Legal Scholars Seek Clarity on Seized Crypto Assets

China banned cryptocurrency trading in 2021, announcing that digital tokens aren’t legal tender and shouldn’t be utilized as financial assets. Later in the year, the government illegalized all crypto transactions, including those made by foreign exchanges for Chinese clients.

This hard stance left a legal and regulatory vacuum on how to handle seized cryptocurrencies. Meanwhile, CNF reported that Yang Dong, a professor of law at China’s Renmin University of China, is leading a research initiative on preparing a legal framework for the regulation of crypto assets in criminal or civil cases.

Further, the absence of clear directives has led to ad-hoc interventions by the authorities. Local governments have collaborated with private enterprises to dispose of seized cryptocurrencies. A Reuters report revealed that Jiafenxiang, a Shenzhen tech company, has sold over 3 billion yuan worth of digital assets in foreign markets since 2018 at the behest of local governments. As of late last year, it was estimated that local Chinese governments held around 15,000 BTC, valued at approximately $1.4 billion.

Guo, a senior partner at Beijing Yingke Law Firm, thinks the People’s Bank of China (PBoC) is better equipped to handle seized crypto assets. However, the PBoC is opposed to decentralized cryptocurrencies like Bitcoin and Ethereum, which they believe pose a financial risk to investors.

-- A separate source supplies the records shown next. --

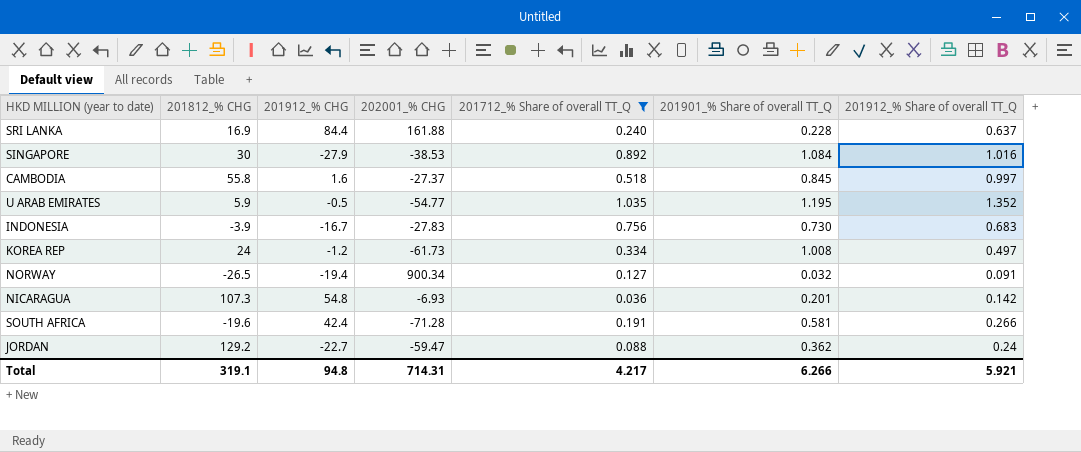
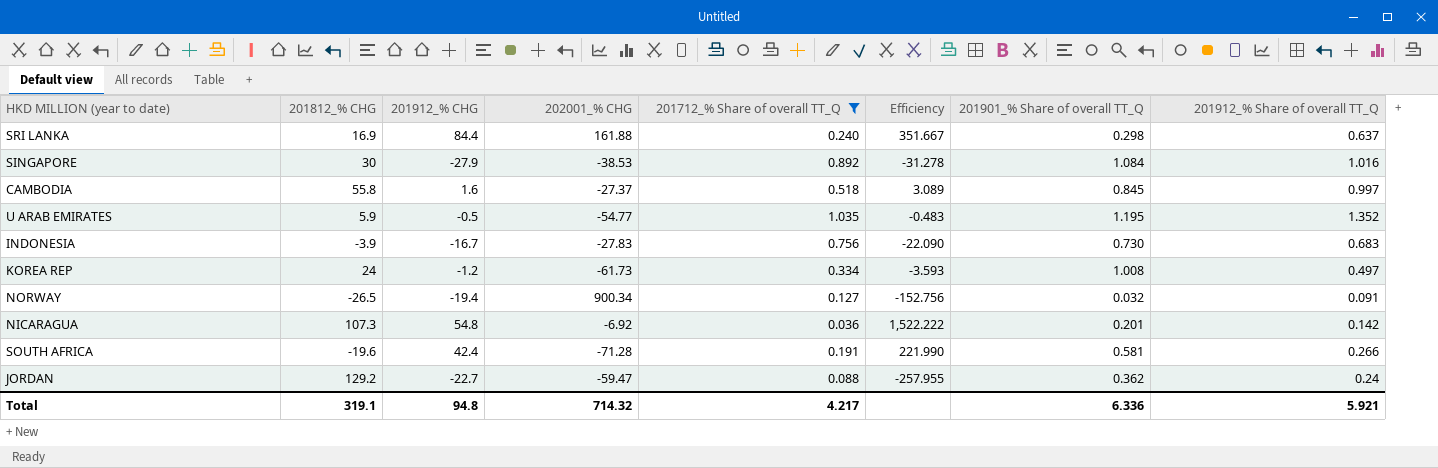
column Efficiency | formula: none -> [201912_% CHG] / [201712_% Share of overall TT_Q]
SRI LANKA | 201901_% Share of overall TT_Q: 0.228 -> 0.298
NICARAGUA | 202001_% CHG: -6.93 -> -6.92
Total | 202001_% CHG: 714.31 -> 714.32
Total | 201901_% Share of overall TT_Q: 6.266 -> 6.336

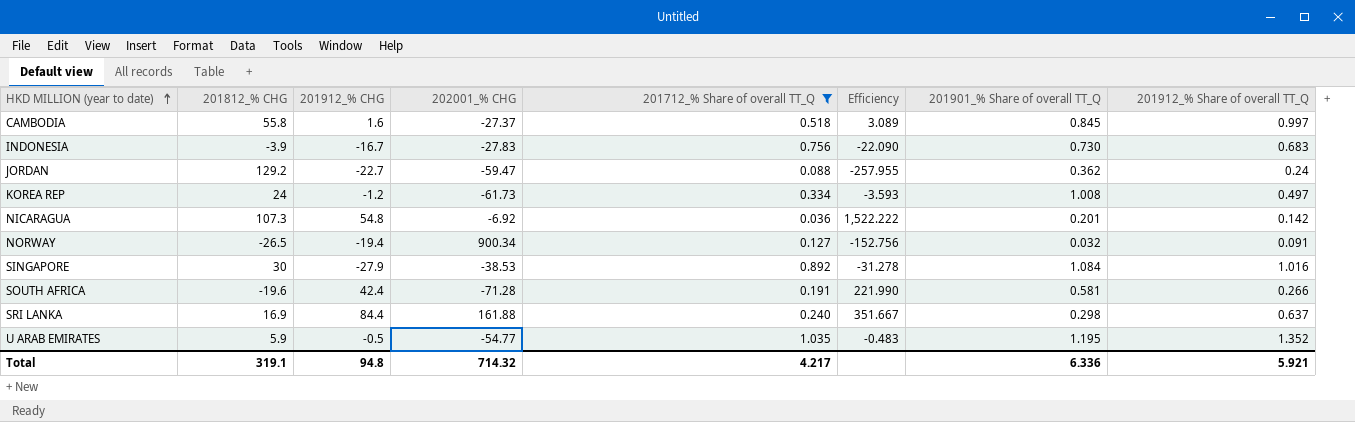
row order: none -> HKD MILLION (year to date) ascending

Meanwhile, Ru Haiyang, co-CEO at HashKey, Hong Kong’s largest licensed crypto exchange, suggested that China would have been better served keeping its Bitcoin as a strategic reserve. He backed his statement by mentioning Donald Trump’s executive order, signed in March, to establish a Bitcoin National Reserve. If China has indeed dumped its BTC holdings, Trump’s dream of the US becoming the “Crypto Capital of the world” may already be playing out on the global stage.

Bitcoin has now corrected 2.7% in the past 24 hours, to bring its price to $83,692. Despite the slight drop, BTC still rose by some 8.23% in the week, with its overall market cap at around $1.66 trillion.